Romney, Bachmann, Gingrich or ... uh ... Taft? Suppose for a moment that when the 6-foot, 300-pound William Howard Taft, 27th president of the United States, lost his re-election campaign in 1912, he didn't go on to become chief justice or fight prohibition as head of the American Bar Association. Imagine instead that out of defeat or embarrassment or plain ol' sleepiness, he just took a little 99-year catnap. In Jason Heller's new novel, Taft 2012 (Quirk, Jan. 17), Big Bill's back and ready to win back the hearts of American voters. In line with typical Quirkian revisionist-historical plotlines, Taft is his usual conservative Republican self — but he's also fascinated by flavored water, the perpetuity of baseball and the existence of "dignified vaudeville" WKRP in Cincinnati. Oh, and he has a Twitter account (@taft2012 if you care to follow). No zombies to speak of here, but plenty of silly revelations and hypothetical political in-fighting to convince you that, given the real-life alternatives, Taft wouldn't be so bad.

Taking a macro approach to America's urban farming movement, Breaking Through Concrete (University of California, Jan. 30) puts the spotlight on 12 organizations that have gone from small-biz gardener to city-agriculture revolutionary. The vibrant, gorgeously photographed volume shares myriad green-thumbed success stories, from a Seattle community garden program to a farm therapy program in Santa Cruz, from a Brooklyn rooftop garden to an agriculture school for inner-city Detroit teens. Philadelphia's Greensgrow Farms gets a shout-out, too, for its pursuit of a low-income CSA that would support Fishtown's diverse immigrant population. Laced among Concrete's dozen stories are helpful how-tos, on everything from raising urban livestock and building a green roof to the tedious process of changing zoning codes, should you be ready to turn your urban-farming dream into an economically fruitful reality.

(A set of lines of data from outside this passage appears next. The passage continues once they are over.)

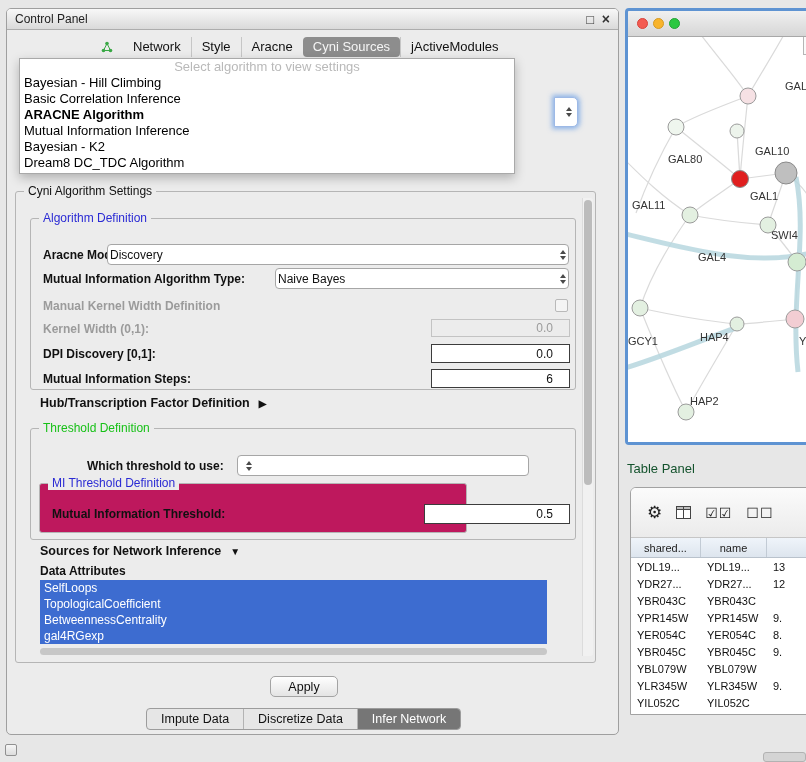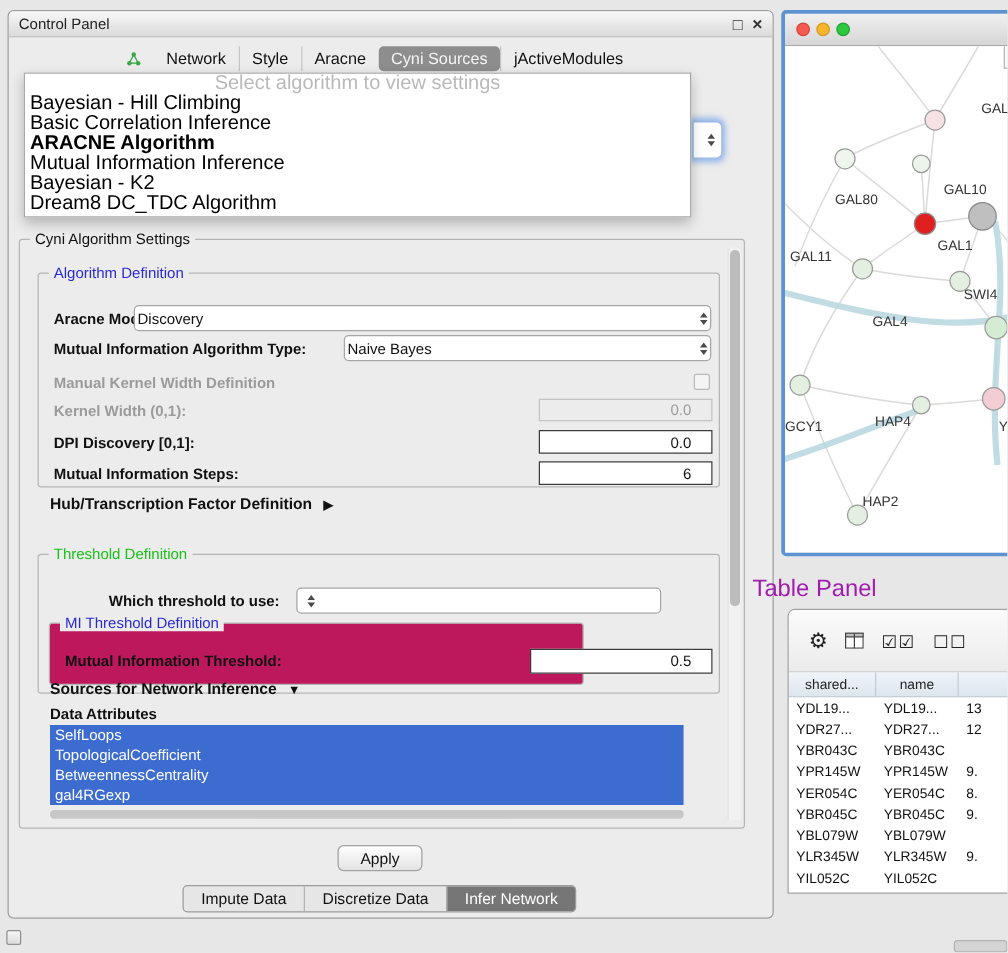--- a/index.html
+++ b/index.html
@@ -9,21 +9,21 @@
 .titlebar{position:relative;height:21px;background:linear-gradient(#f8f8f8,#dadada);border-bottom:1px solid #adadad;border-radius:4px 4px 0 0;display:flex;align-items:center}
 .wtitle{font-size:12px;color:#222;padding-left:8px}
 .wbtn{position:absolute;top:0;height:21px;line-height:21px;font-size:13px;color:#333}
 .wbtn.float{right:24px}
 .wbtn.close{right:8px;font-weight:bold;font-size:14px}
 .tabstrip{position:absolute;left:84px;top:27px;height:22px;display:flex;align-items:center;font-size:13px}
 .tab{display:flex;align-items:center;gap:20px;padding:2px 10px;height:20px;line-height:16px}
 .tab.sep{border-left:1px solid #c6c6c6}
 .tab.sel{background:#8d8d8d;color:#f5f5f5;border-radius:4px}
 .nettabicon{width:12px;height:12px}
-.popup{position:absolute;left:12px;top:49px;width:534px;height:116px;background:#fff;border:1px solid #a9a9a9;box-shadow:0 4px 10px rgba(0,0,0,.25);z-index:60;font-size:16px}
+.popup{position:absolute;left:12px;top:49px;width:496px;height:116px;background:#fff;border:1px solid #a9a9a9;box-shadow:0 4px 10px rgba(0,0,0,.25);z-index:60;font-size:13px}
 .ph{height:16px;line-height:16px;text-align:center;color:#b9b9b9}
 .pitem{height:16px;line-height:16px;padding-left:4px;color:#000}
 .pitem.hl{font-weight:bold}
 .combofrag{position:absolute;left:547px;top:88px;width:24px;height:30px;background:#fff;border:1px solid #9db9e6;border-radius:0 5px 5px 0;box-shadow:0 0 5px 2px rgba(110,160,230,.75);z-index:55;display:flex;align-items:center;justify-content:center}
 .group{position:absolute;border:1px solid #b5b5b5;border-radius:3px}
 .gtitle{position:absolute;top:-8px;left:8px;background:#ececec;padding:0 4px;font-size:12px;line-height:14px;white-space:nowrap}
 .gtitle.blue{color:#2a2ad4}
 .gtitle.green{color:#17c117}
 .lbl{position:absolute;font-size:12px;font-weight:bold;white-space:nowrap}
 .lbl.dis{color:#9b9b9b}
@@ -49,21 +49,21 @@
 .seg.sep{border-left:1px solid #b3b3b3}
 .seg.sel{background:#767676;color:#fff}
 #netwin{position:absolute;left:625px;top:8px;width:190px;height:437px;border:3px solid #5e93d2;border-radius:4px;background:#ececec}
 .nettitle{height:26px;background:linear-gradient(#f0f0f0,#d6d6d6);border-bottom:1px solid #a8a8a8;position:relative;border-radius:2px 2px 0 0}
 .light{position:absolute;top:7px;width:11px;height:11px;border-radius:50%}
 .light.red{left:9px;background:#f35b51;border:1px solid #d8443c}
 .light.yellow{left:25px;background:#f8b42c;border:1px solid #d59a22}
 .light.green{left:41px;background:#2bc840;border:1px solid #23a334}
 .netcanvas{position:absolute;left:0;top:26px;right:0;bottom:0;background:#fff;overflow:hidden}
 .netscrollstub{position:absolute;right:0;top:0;width:9px;height:18px;background:#fafafa;border-left:1px solid #b5b5b5;border-bottom:1px solid #b5b5b5}
-#tp-label{position:absolute;left:602px;top:461px;font-size:19px;color:#a21caf}
+#tp-label{position:absolute;left:627px;top:461px;font-size:13px;color:#14532d}
 #tablewin{position:absolute;left:630px;top:487px;width:180px;height:228px;background:#fff;border:1px solid #a2a2a2;border-radius:6px 0 0 0;overflow:hidden}
 .ttoolbar{height:50px;background:linear-gradient(#fbfbfb,#ebebeb);border-bottom:1px solid #c6c6c6;display:flex;align-items:center;gap:14px;padding-left:16px}
 .ticon{font-size:14px;color:#222;line-height:1;letter-spacing:1px}
 .ticon.gear{font-size:17px;letter-spacing:0}
 .thead{height:20px;background:linear-gradient(#eff4fa,#dde5ee);border-bottom:1px solid #b9c2cc;display:flex;font-size:11px;color:#222}
 .th{display:flex;align-items:center;justify-content:center;border-right:1px solid #c2cbd5;height:100%}
 .trow{display:flex;height:17px;font-size:11px;align-items:center;background:#fff}
 .tc{padding-left:6px;white-space:nowrap;overflow:hidden}
 .c1{width:70px}.c2{width:66px}.c3{flex:1}
 #ministub{position:absolute;left:5px;top:744px;width:12px;height:12px;border:1px solid #909090;background:linear-gradient(#f6f6f6,#dcdcdc);border-radius:2px}
@@ -161,21 +161,21 @@
         <div class="field" style="left:400px;top:125px;width:139px;height:19px">0.0</div>
 
         <span class="lbl" style="left:12px;top:153px">Mutual Information Steps:</span>
         <div class="field" style="left:400px;top:150px;width:139px;height:19px">6</div>
       </div>
 
       <div class="secthdr" style="left:24px;top:204px">
         <span>Hub/Transcription Factor Definition</span><span class="arrow">▶</span>
       </div>
 
-      <div class="group" style="left:14px;top:251px;width:546px;height:112px;background:#ececec">
+      <div class="group" style="left:14px;top:236px;width:546px;height:112px;background:#ececec">
         <span class="gtitle green">Threshold Definition</span>
 
         <span class="lbl" style="left:56px;top:30px">Which threshold to use:</span>
         <div class="combo" style="left:206px;top:26px;width:292px">
           <span class="carets">
               <i class="up"></i>
               <i class="dn"></i>
             </span>
         </div>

From the department of Perfect Hipster Stocking Stuffers, Joseph Gordon-Levitt's Tiny Book of Tiny Stories: Volume I (It Books, Dec. 6) has fallen off the gift-guide radar. Maybe because it's so adorkably wee, best-of compilers refuse to take it seriously. But they are foolish! Through a collaboration with hitrecord.org, Gordon-Levitt's first crop of reader-submitted, illustration-focused stories (volumes 2 and 3 are forthcoming) is often magical and never laborious: Stories max out at a sweet sentence or two (see: "King Midas often wondered what would happen if he touched himself"; "The outsider stood beside/ The little low tide, as it dried/ And he sighed as he decided, 'We'd be better off inside'"). Buy it for your brooding-artist cousin, but then selfishly decide to keep it for yourself.